I still shudder to think of what might've happened if I'd just slumped onto the gear, or worse, gone for the next move and fallen off.

However, with the mountains out of the way for now, and my deep and somewhat groundless hatred for sport climbing showing no signs of abating, I had no choice but to get back on trad and hope I could sort my head out. Enter Fairy Cave Quarry.

Off vertical slabs, soft as pig shit grading, and reasonable landings if you really screw things up. Sounds good. In fact, the average gradient is such that you're far more likely to just cheesgrate back down rather than properly fall off. Practically heaven for a shellshocked Swanage refugee.

After seconding a HS, I racked up and jumped straight onto a VS. It felt pretty good. So I tried an E1 next. It was typical slab climbing, all balancing on tiny footholds and padding up bit by bit past spaced gear. Again, I found myself unscathed at the top rather than broken at the bottom, having found the route a walk in the park compared to the handful of E1's I'd been on before.

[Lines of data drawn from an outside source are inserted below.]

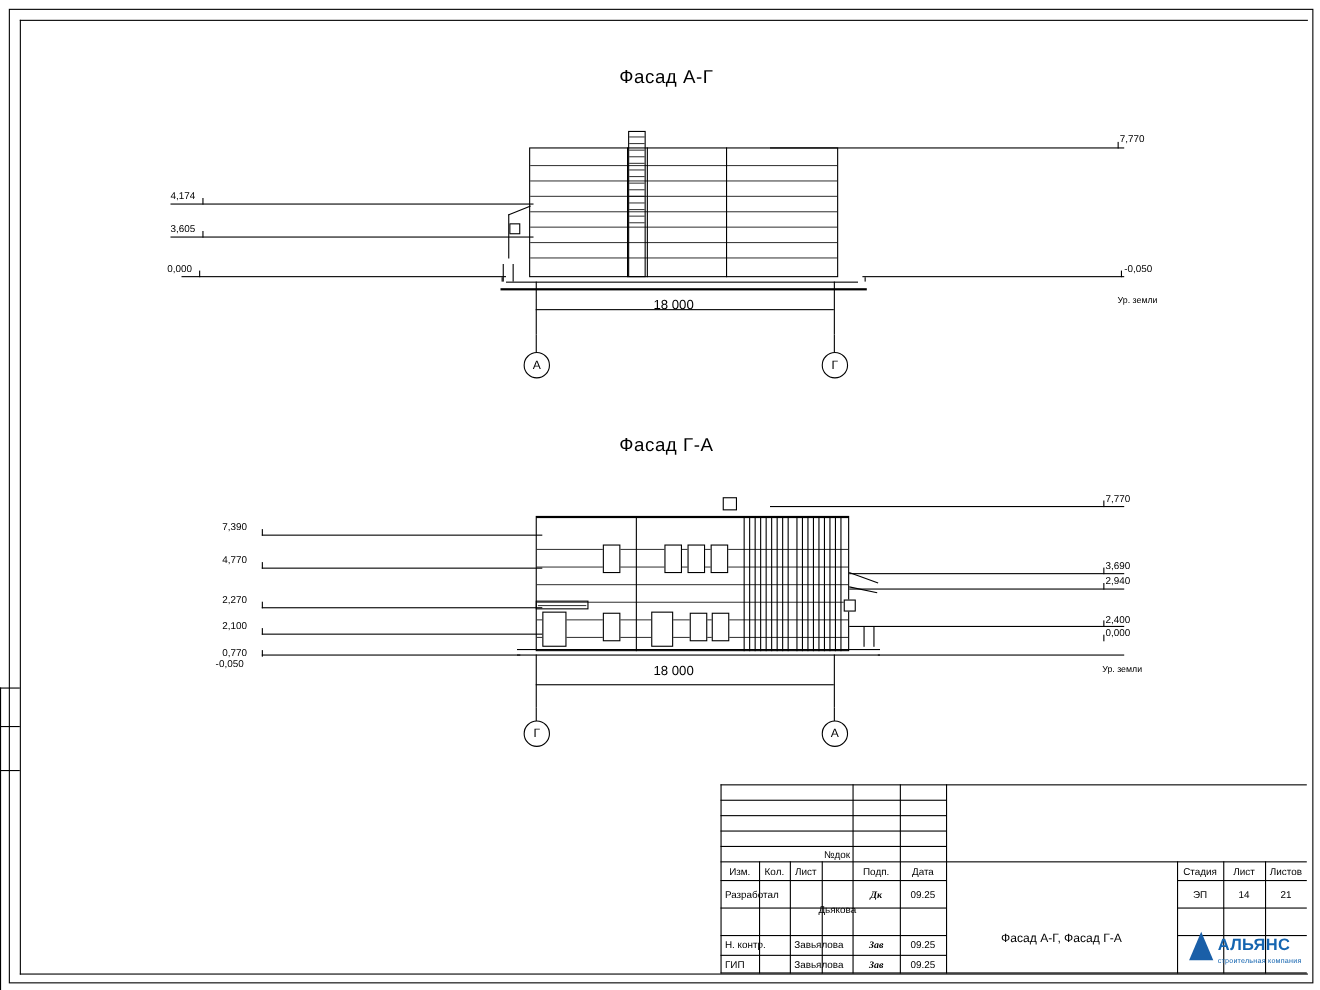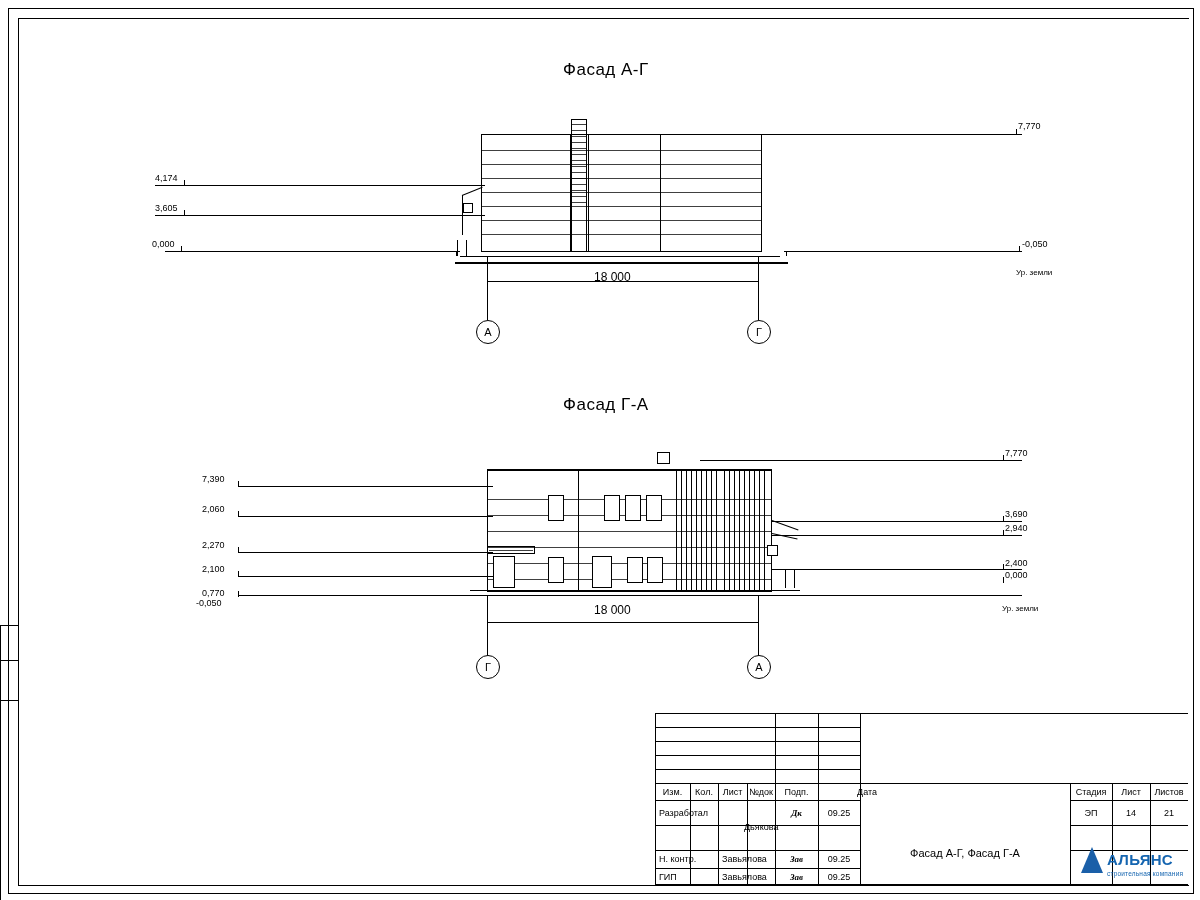--- a/index.html
+++ b/index.html
@@ -187,21 +187,21 @@
   <div class="ln h" style="left:470px;top:595px;width:330px;height:1px;"></div>
 
   <div class="ln h" style="left:238px;top:595px;width:235px;"></div>
   <div class="ln h" style="left:798px;top:595px;width:224px;"></div>
 
   <div class="ln h" style="left:238px;top:486px;width:255px;"></div>
   <div class="txt levtxt" style="left:202px;top:474px;">7,390</div>
   <div class="ln v" style="left:238px;top:481px;height:6px;"></div>
 
   <div class="ln h" style="left:238px;top:516px;width:255px;"></div>
-  <div class="txt levtxt" style="left:202px;top:504px;">2,060</div>
+  <div class="txt levtxt" style="left:202px;top:504px;">4,770</div>
   <div class="ln v" style="left:238px;top:511px;height:6px;"></div>
 
   <div class="ln h" style="left:238px;top:552px;width:255px;"></div>
   <div class="txt levtxt" style="left:202px;top:540px;">2,270</div>
   <div class="ln v" style="left:238px;top:547px;height:6px;"></div>
 
   <div class="ln h" style="left:238px;top:576px;width:255px;"></div>
   <div class="txt levtxt" style="left:202px;top:564px;">2,100</div>
   <div class="ln v" style="left:238px;top:571px;height:6px;"></div>
 
@@ -266,23 +266,23 @@
     <div class="ln v" style="left:415px;top:70px;height:102px;"></div>
     <div class="ln v" style="left:457px;top:70px;height:102px;"></div>
     <div class="ln v" style="left:495px;top:70px;height:102px;"></div>
     <div class="ln h" style="left:415px;top:87px;width:118px;"></div>
     <div class="ln h" style="left:415px;top:112px;width:118px;"></div>
     <div class="ln h" style="left:415px;top:137px;width:118px;"></div>
 
     <div class="cell c-center" style="left:0;top:70px;width:35px;height:17px;">Изм.</div>
     <div class="cell c-center" style="left:35px;top:70px;width:28px;height:17px;">Кол.</div>
     <div class="cell c-center" style="left:63px;top:70px;width:29px;height:17px;">Лист</div>
-    <div class="cell c-center" style="left:92px;top:70px;width:28px;height:17px;">№док</div>
+    <div class="cell c-center" style="left:92px;top:55px;width:28px;height:17px;">№док</div>
     <div class="cell c-center" style="left:120px;top:70px;width:43px;height:17px;">Подп.</div>
-    <div class="cell c-center" style="left:163px;top:70px;width:42px;height:17px;margin-left:28px;">Дата</div>
+    <div class="cell c-center" style="left:163px;top:70px;width:42px;height:17px;">Дата</div>
 
     <div class="cell" style="left:0;top:87px;width:63px;height:25px;">Разработал</div>
     <div class="cell" style="left:63px;top:101px;width:57px;height:25px;margin-left:22px;">Дьякова</div>
     <div class="cell c-center sig" style="left:120px;top:87px;width:43px;height:25px;">Дк</div>
     <div class="cell c-center" style="left:163px;top:87px;width:42px;height:25px;">09.25</div>
 
     <div class="cell" style="left:0;top:137px;width:63px;height:18px;">Н. контр.</div>
     <div class="cell" style="left:63px;top:137px;width:57px;height:18px;">Завьялова</div>
     <div class="cell c-center sig" style="left:120px;top:137px;width:43px;height:18px;">Зав</div>
     <div class="cell c-center" style="left:163px;top:137px;width:42px;height:18px;">09.25</div>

I was happy enough with that, but the guy I was with, Luke, is the sort of enthusiastic climber who can psych you up for anything. First E2 lead it was then. The route, called Slight of Hand for obvious reasons, was short and extremely cruxy. I did a couple of moves to reach a horizontal break, stuffed it with cams, then stood up on it. Here I managed to fiddle a hopeless micro-wire into a pocket. The 5c crux awaited. Tenuous moves on smears and non-existent handholds led, with massive commitment, to a crimpy edge. I flapped my way up, feet on absolutely nothing. Just past the edge was a good gear placement but I carried on for one last hard move to the haven of a vegetated break. It was easy all the way to the top after that.

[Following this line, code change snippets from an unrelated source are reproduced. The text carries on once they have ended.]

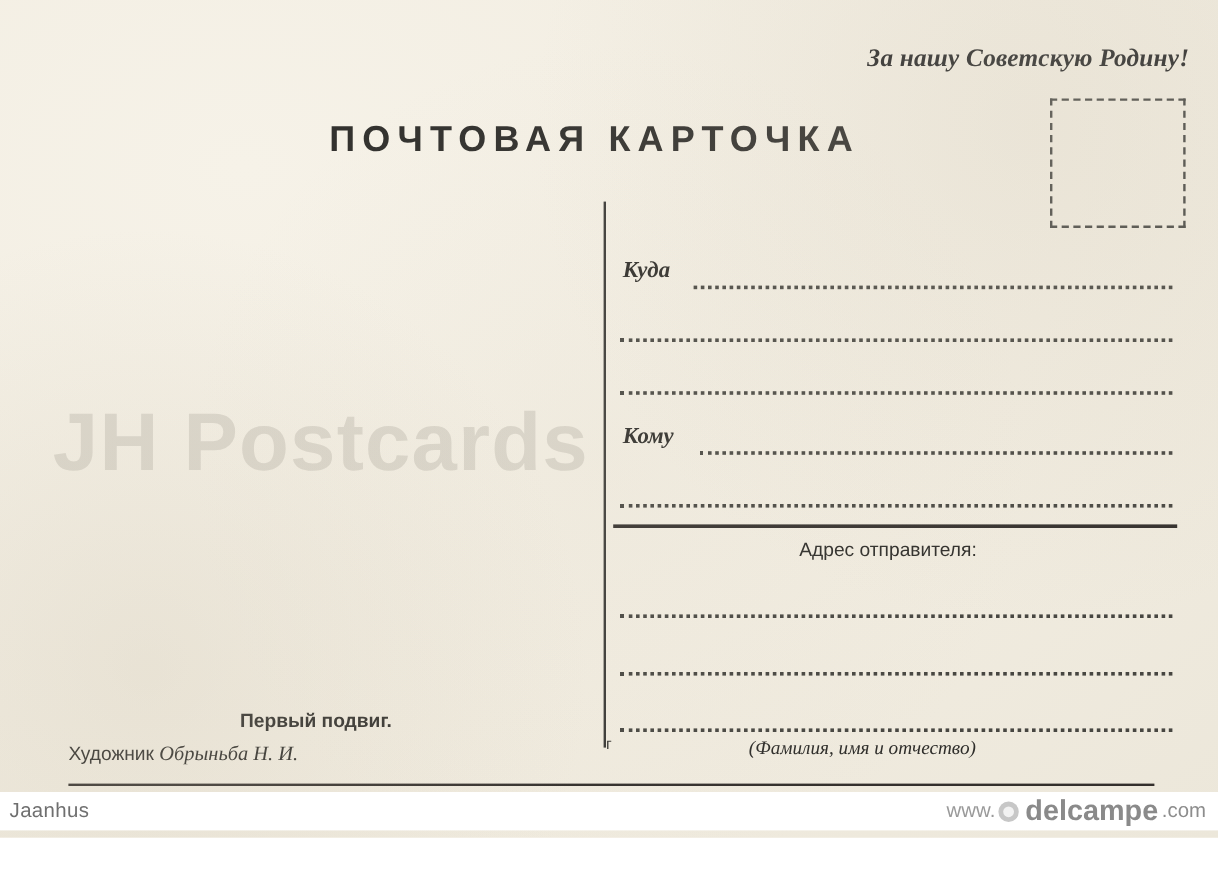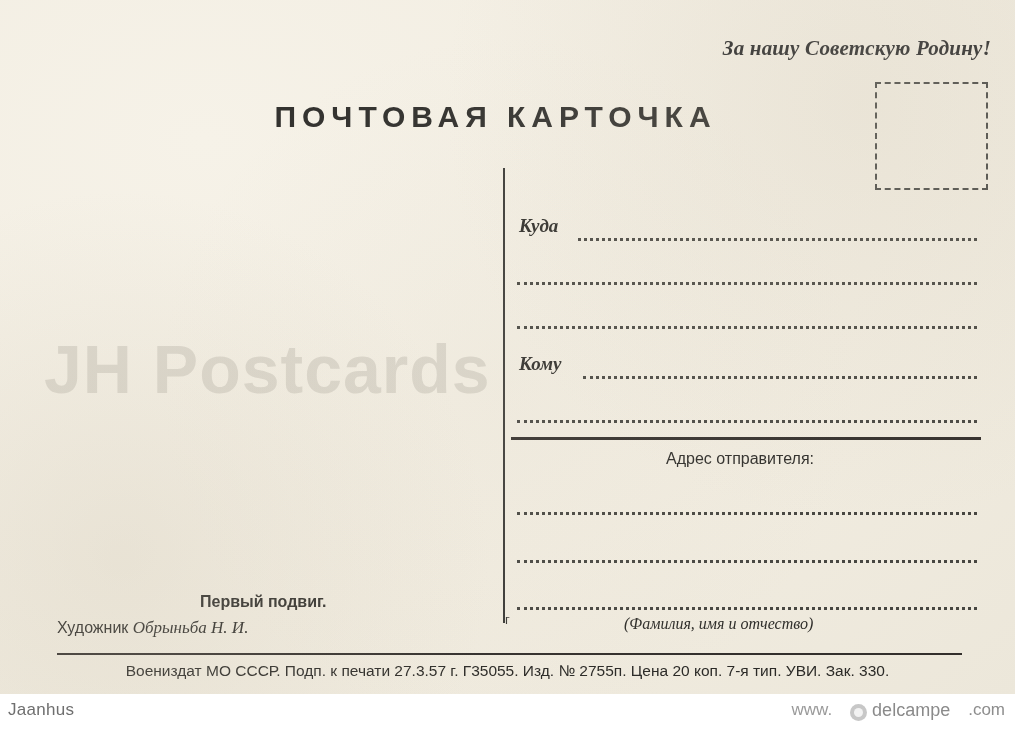--- a/index.html
+++ b/index.html
@@ -207,51 +207,51 @@
     color: rgba(120,115,105,0.20);
     pointer-events: none;
     user-select: none;
     white-space: nowrap;
   }
 
   
   #bottombar {
     position: absolute;
     left: 0;
-    top: 694px;
+    top: 660px;
     width: 1015px;
     height: 32px;
     background: #ffffff;
     display: flex;
     align-items: center;
   }
   .bb-left {
     margin-left: 8px;
     font-family: "Liberation Sans", sans-serif;
     font-size: 17px;
     color: #6f6f6f;
     letter-spacing: .3px;
   }
   .bb-right {
     margin-left: auto;
     margin-right: 10px;
     display: flex;
     align-items: center;
-    gap: 18px;
+    gap: 3px;
     font-family: "Liberation Sans", sans-serif;
     font-size: 17px;
     color: #9a9a9a;
   }
   .bb-right .dotcom { color: #8d8d8d; text-align: center; }
   .delcampe-logo {
     display: inline-flex;
-    align-items: flex-end;
+    align-items: center;
     gap: 5px;
-    font-size: 18px;
-    font-weight: normal;
+    font-size: 24px;
+    font-weight: bold;
     color: #8a8a8a;
   }
   .dc-badge {
     width: 17px; height: 17px;
     border-radius: 50%;
     background: #c7c7c7;
     display: inline-block;
     position: relative;
   }
   .dc-badge::after {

E2? No idea. I can't seem to get any perspective on slab grading. Perhaps it's just too different to the steep choss of Swanage that I'm used to. My instinct says probably not, although you'd definately deck if you fell off the crux. E2, but only if you cock it up maybe. Luke led an E3 with a massive runout afterwards that felt leagues ahead of what I'd just done.

I finished off with the classic Rob's Crack, which was utterly brilliant, and another E1 called Smell the Glove. Regardless of the grading, the climbing was fantastic; the perfect antidote to a Boulder Ruckle assault. Even on the badly protected bits it never felt that serious.

So now, lulled into a false sense of security, I will probably return to Swanage and get the living shit beaten out of me.